Il mare è là a duecento metri che lo vedo. Potevo abbracciarlo e fare l'amore. Ma è sera ancora e mi sfugge.
L'azzurro scuro si cala lento e lo prende.
Cose che ho fatto oggi.
Cose pensate, oggi.
Sera. Stanco come una batteria scarica.
Il macinino della testa si inceppa. L'occhio fisso, sperso lì su un punto a caso. Non si stacca.
La voglia di fare del mattino tutta consumata, spalmata sulle decine di minuti della giornata, il barattolo improvvisamente vuoto.
Parole, immagini, rumori, piatti, scarpe e scale. E scale e chiavi e parole e pedali e laguna umida e placida sulla riva della piazza e ritorno a casa.
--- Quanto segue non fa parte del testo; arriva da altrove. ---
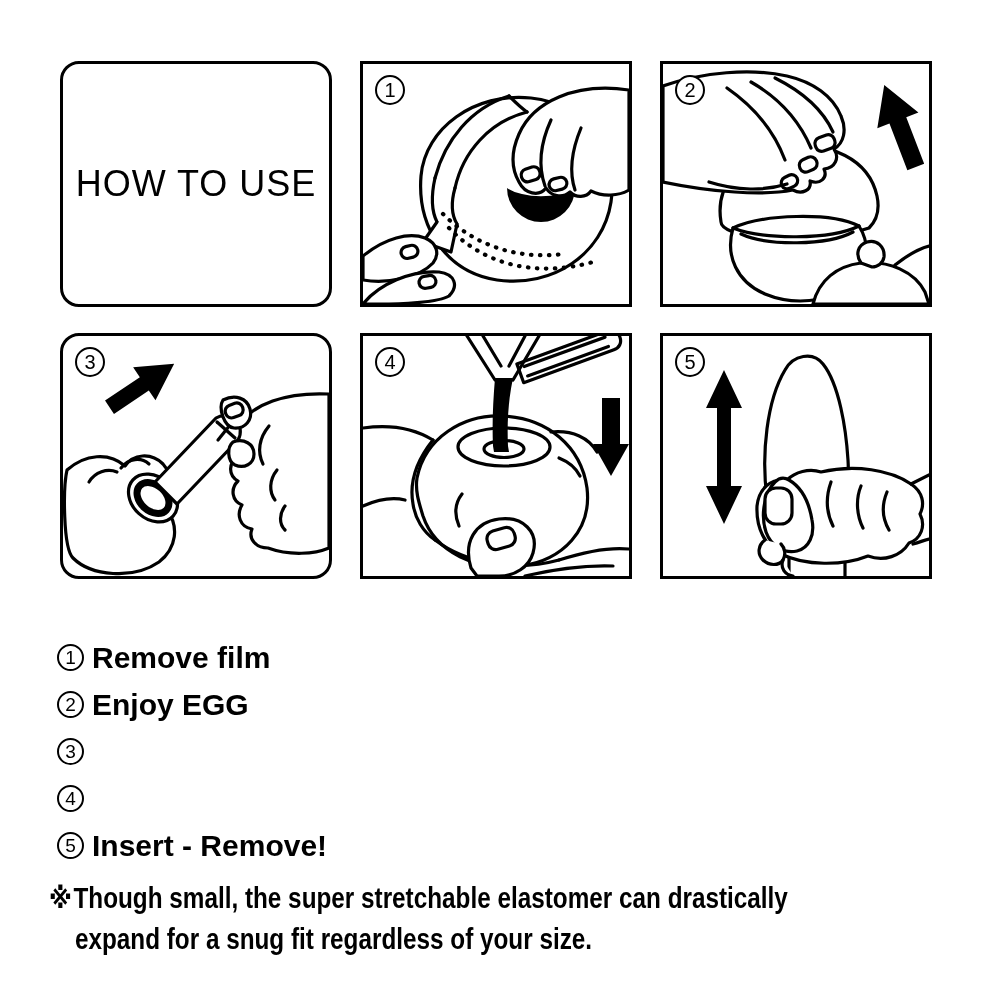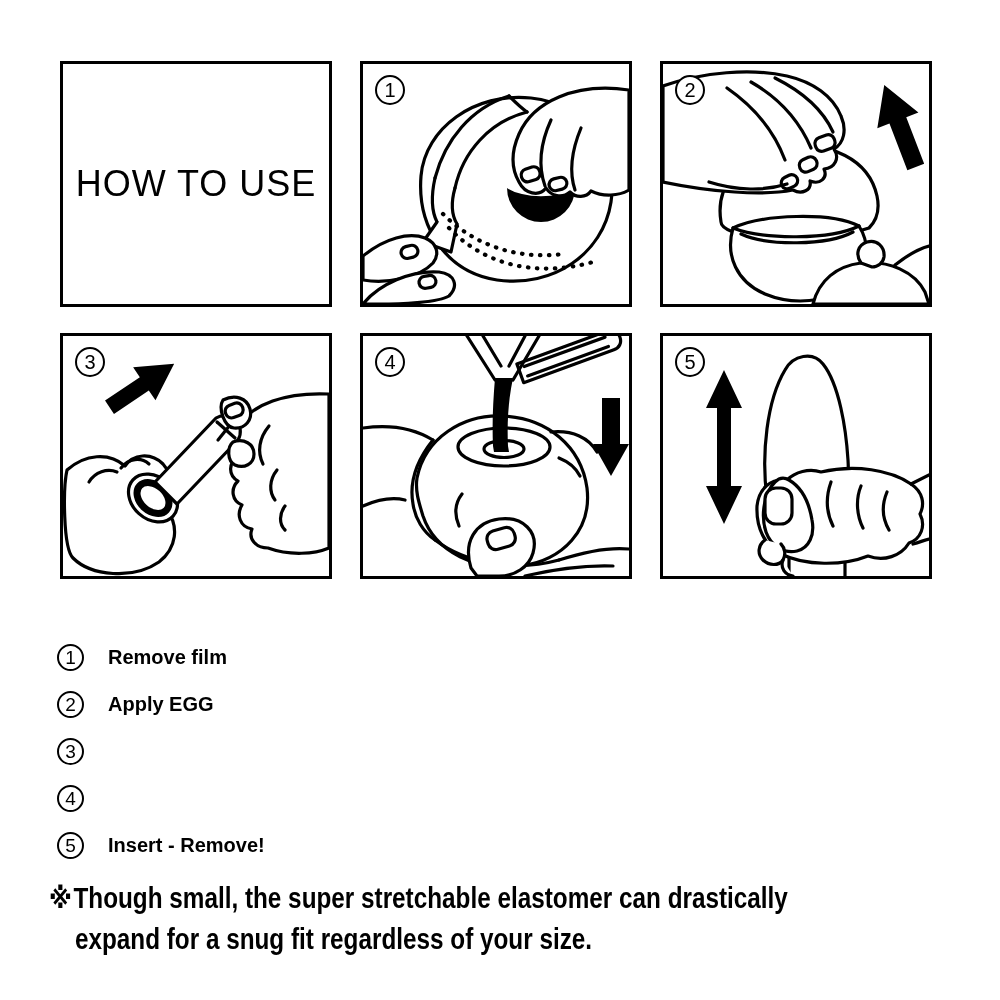--- a/index.html
+++ b/index.html
@@ -9,42 +9,42 @@
     overflow:hidden;
   }
   .sheet{position:absolute;inset:0;background:#fff;}
 
   
   .panel{
     position:absolute;width:272px;height:246px;box-sizing:border-box;
     border:3px solid #000;background:#fff;
   }
   .p-r1{top:61px;} .p-r2{top:333px;}
-  .p-c1{left:60px;} .p-c2{left:360px;} .p-c3{left:660px;}
+  .p-c1{left:60px;border-radius:19px;} .p-c2{left:360px;} .p-c3{left:660px;}
 
   .title-panel{display:flex;align-items:center;justify-content:center;}
   .howto{font-size:36px;letter-spacing:1px;font-weight:400;white-space:nowrap;}
 
   .pnum{
     position:absolute;left:12px;top:11px;width:30px;height:30px;
     border:2.5px solid #000;border-radius:50%;box-sizing:border-box;
     display:flex;align-items:center;justify-content:center;
     font-size:20px;line-height:1;background:#fff;z-index:5;
   }
   svg.illus{position:absolute;left:0;top:0;width:266px;height:240px;display:block;}
 
   
   .steps{position:absolute;left:57px;top:634px;}
   .step{display:flex;align-items:center;height:47px;}
   .snum{
     width:27px;height:27px;border:2px solid #000;border-radius:50%;
     box-sizing:border-box;display:flex;align-items:center;justify-content:center;
     font-size:19px;line-height:1;flex:0 0 auto;
   }
-  .slabel{font-size:20px;font-weight:700;margin-left:24px;white-space:nowrap;}
+  .slabel{font-size:30px;font-weight:700;margin-left:8px;white-space:nowrap;}
 
   
   .footnote{position:absolute;left:49px;top:877px;font-size:30px;font-weight:700;}
   .fline{
     display:flex;align-items:center;height:41px;white-space:nowrap;
     transform:scaleX(0.81);transform-origin:0 50%;
   }
   .fmark{font-family:"DejaVu Sans",sans-serif;font-size:29px;margin-right:2px;}
   .fline2-pad{padding-left:32px;}
 </style>
@@ -191,21 +191,21 @@
     <span class="pnum">5</span>
   </div>
 
   <div class="steps">
     <div class="step">
       <span class="snum">1</span>
       <span class="slabel">Remove film</span>
     </div>
     <div class="step">
       <span class="snum">2</span>
-      <span class="slabel">Apply EGG</span>
+      <span class="slabel">Enjoy EGG</span>
     </div>
     <div class="step">
       <span class="snum">3</span>
     </div>
     <div class="step">
       <span class="snum">4</span>
     </div>
     <div class="step">
       <span class="snum">5</span>
       <span class="slabel">Insert - Remove!</span>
Dove sei, Roberto? Oggi cosa resta nei ricordi? Poco. Alcune voci amiche, alcune buone idee ma nessuna oasi verde oltre la mia casa. Non ho ascoltato musica. Non ho mandato un pensiero a chi amo (eccolo, è qui nella parentesi che si chiude). Un bicchierino di liquore al limone, e poi solo l'occasione per una nuova notte al cinema dei sogni, chissà in compagnia di chi.
Sera. Mare piatto. Buio fuori. Silenzio dentro.